### Data shown

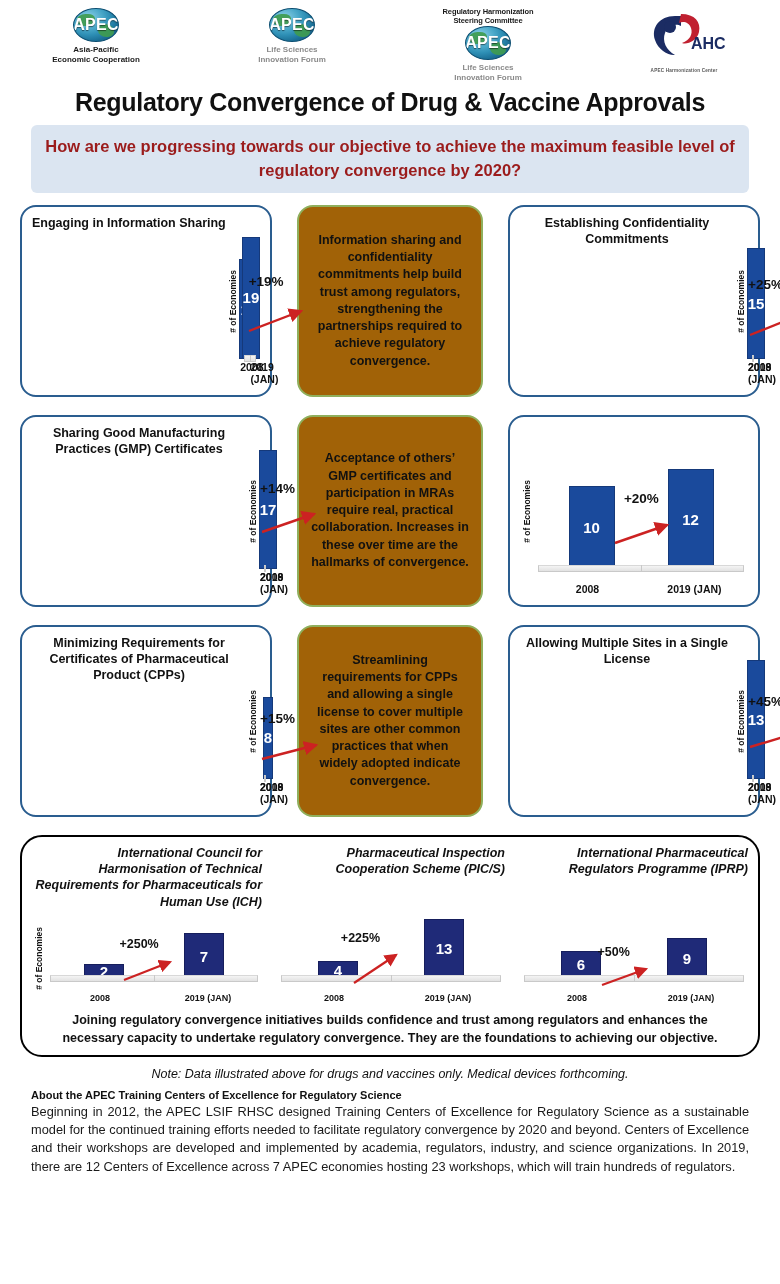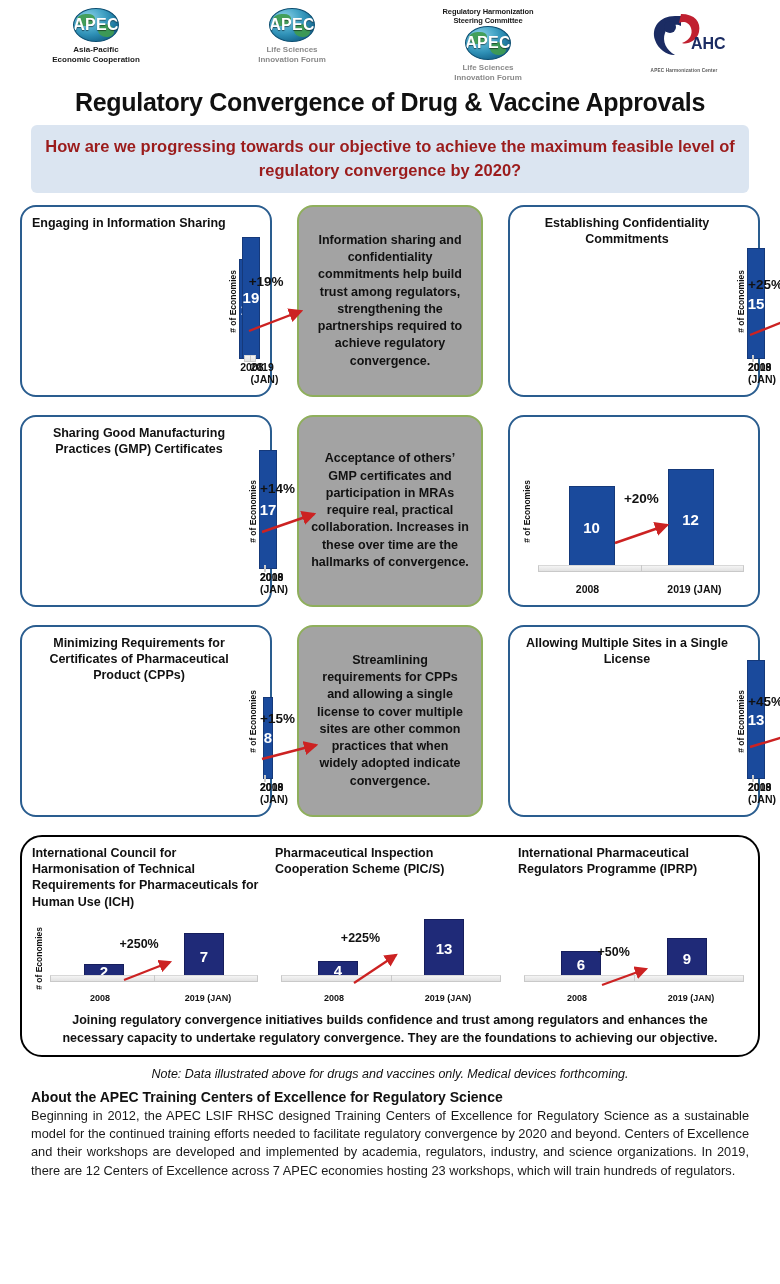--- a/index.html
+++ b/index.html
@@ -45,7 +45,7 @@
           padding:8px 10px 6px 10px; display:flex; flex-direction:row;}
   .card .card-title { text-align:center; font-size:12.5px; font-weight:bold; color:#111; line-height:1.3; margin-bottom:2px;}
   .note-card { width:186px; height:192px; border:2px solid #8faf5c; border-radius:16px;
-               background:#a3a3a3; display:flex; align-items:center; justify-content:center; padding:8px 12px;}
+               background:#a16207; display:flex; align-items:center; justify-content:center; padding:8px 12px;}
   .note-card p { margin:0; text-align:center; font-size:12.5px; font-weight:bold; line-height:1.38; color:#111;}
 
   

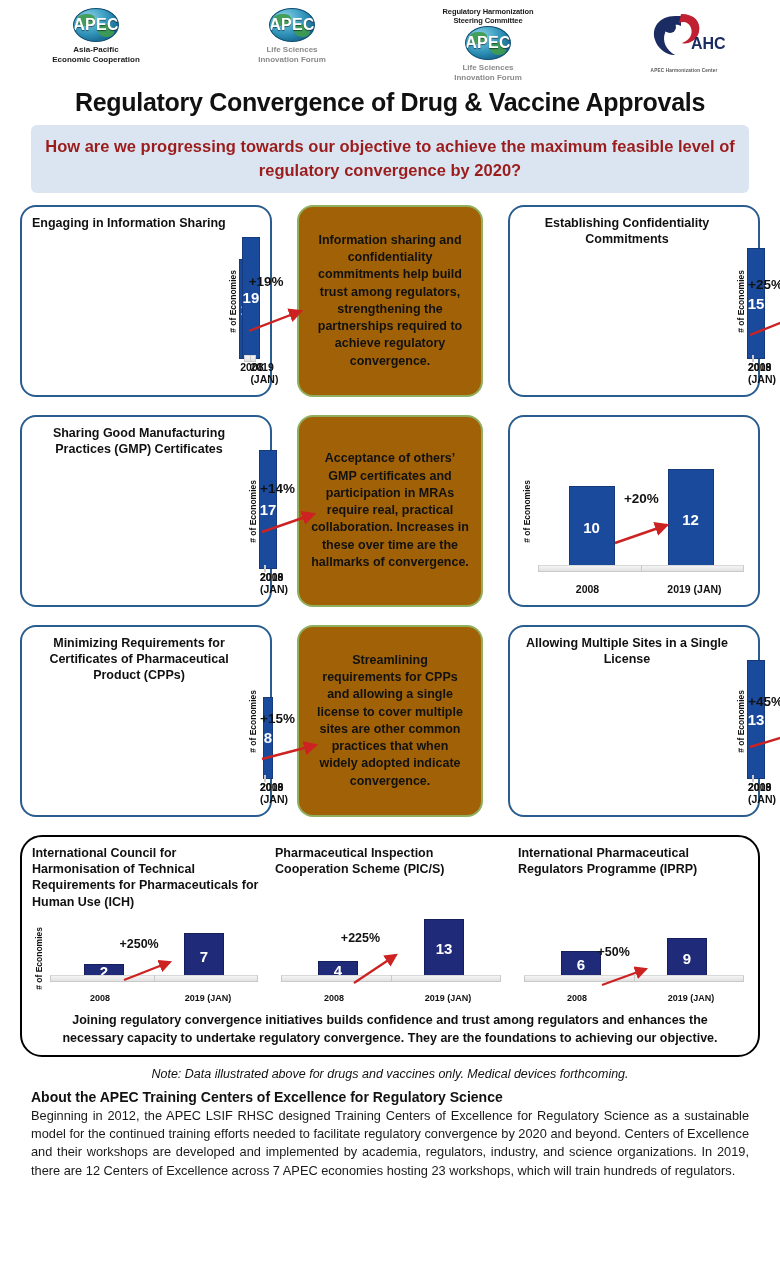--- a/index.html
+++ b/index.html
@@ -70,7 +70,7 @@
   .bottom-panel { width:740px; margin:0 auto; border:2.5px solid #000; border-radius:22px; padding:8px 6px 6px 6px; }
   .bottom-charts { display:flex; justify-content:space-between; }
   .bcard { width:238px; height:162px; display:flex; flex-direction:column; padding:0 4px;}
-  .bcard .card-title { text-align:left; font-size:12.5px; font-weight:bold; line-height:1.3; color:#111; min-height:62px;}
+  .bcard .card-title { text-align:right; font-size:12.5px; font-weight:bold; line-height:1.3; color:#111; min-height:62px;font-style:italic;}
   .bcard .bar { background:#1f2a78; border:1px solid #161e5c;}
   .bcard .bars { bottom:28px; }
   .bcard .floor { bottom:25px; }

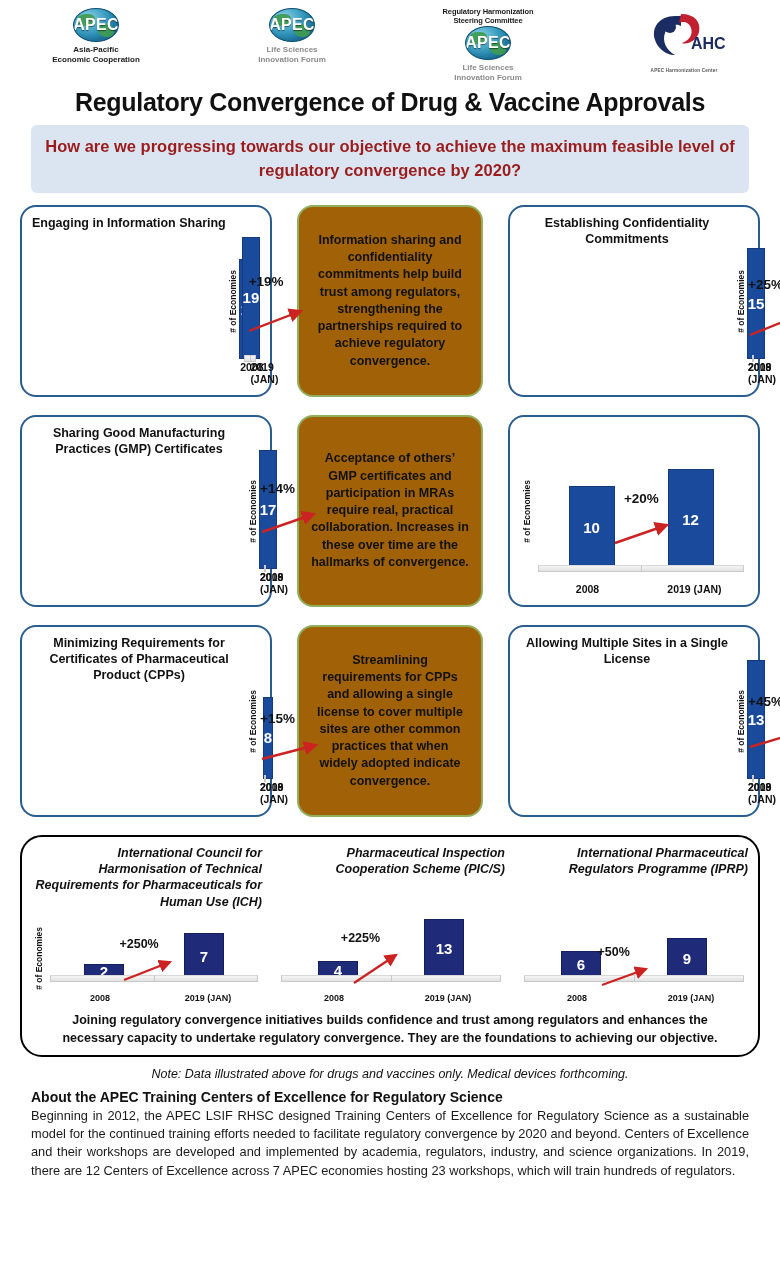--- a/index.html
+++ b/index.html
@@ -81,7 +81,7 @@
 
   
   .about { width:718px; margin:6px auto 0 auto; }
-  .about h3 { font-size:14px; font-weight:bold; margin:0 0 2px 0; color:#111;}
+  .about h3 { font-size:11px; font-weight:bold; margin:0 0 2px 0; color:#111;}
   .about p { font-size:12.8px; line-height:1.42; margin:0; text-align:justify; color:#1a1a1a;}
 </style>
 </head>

######

Activity »
Your copy should match every record exactly and contain no pictures.

Response to this exercise »
--- a/index.html
+++ b/index.html
@@ -45,7 +45,7 @@
           padding:8px 10px 6px 10px; display:flex; flex-direction:row;}
   .card .card-title { text-align:center; font-size:12.5px; font-weight:bold; color:#111; line-height:1.3; margin-bottom:2px;}
   .note-card { width:186px; height:192px; border:2px solid #8faf5c; border-radius:16px;
-               background:#a3a3a3; display:flex; align-items:center; justify-content:center; padding:8px 12px;}
+               background:#a16207; display:flex; align-items:center; justify-content:center; padding:8px 12px;}
   .note-card p { margin:0; text-align:center; font-size:12.5px; font-weight:bold; line-height:1.38; color:#111;}
 
   

--- a/index.html
+++ b/index.html
@@ -70,7 +70,7 @@
   .bottom-panel { width:740px; margin:0 auto; border:2.5px solid #000; border-radius:22px; padding:8px 6px 6px 6px; }
   .bottom-charts { display:flex; justify-content:space-between; }
   .bcard { width:238px; height:162px; display:flex; flex-direction:column; padding:0 4px;}
-  .bcard .card-title { text-align:left; font-size:12.5px; font-weight:bold; line-height:1.3; color:#111; min-height:62px;}
+  .bcard .card-title { text-align:right; font-size:12.5px; font-weight:bold; line-height:1.3; color:#111; min-height:62px;font-style:italic;}
   .bcard .bar { background:#1f2a78; border:1px solid #161e5c;}
   .bcard .bars { bottom:28px; }
   .bcard .floor { bottom:25px; }

--- a/index.html
+++ b/index.html
@@ -81,7 +81,7 @@
 
   
   .about { width:718px; margin:6px auto 0 auto; }
-  .about h3 { font-size:14px; font-weight:bold; margin:0 0 2px 0; color:#111;}
+  .about h3 { font-size:11px; font-weight:bold; margin:0 0 2px 0; color:#111;}
   .about p { font-size:12.8px; line-height:1.42; margin:0; text-align:justify; color:#1a1a1a;}
 </style>
 </head>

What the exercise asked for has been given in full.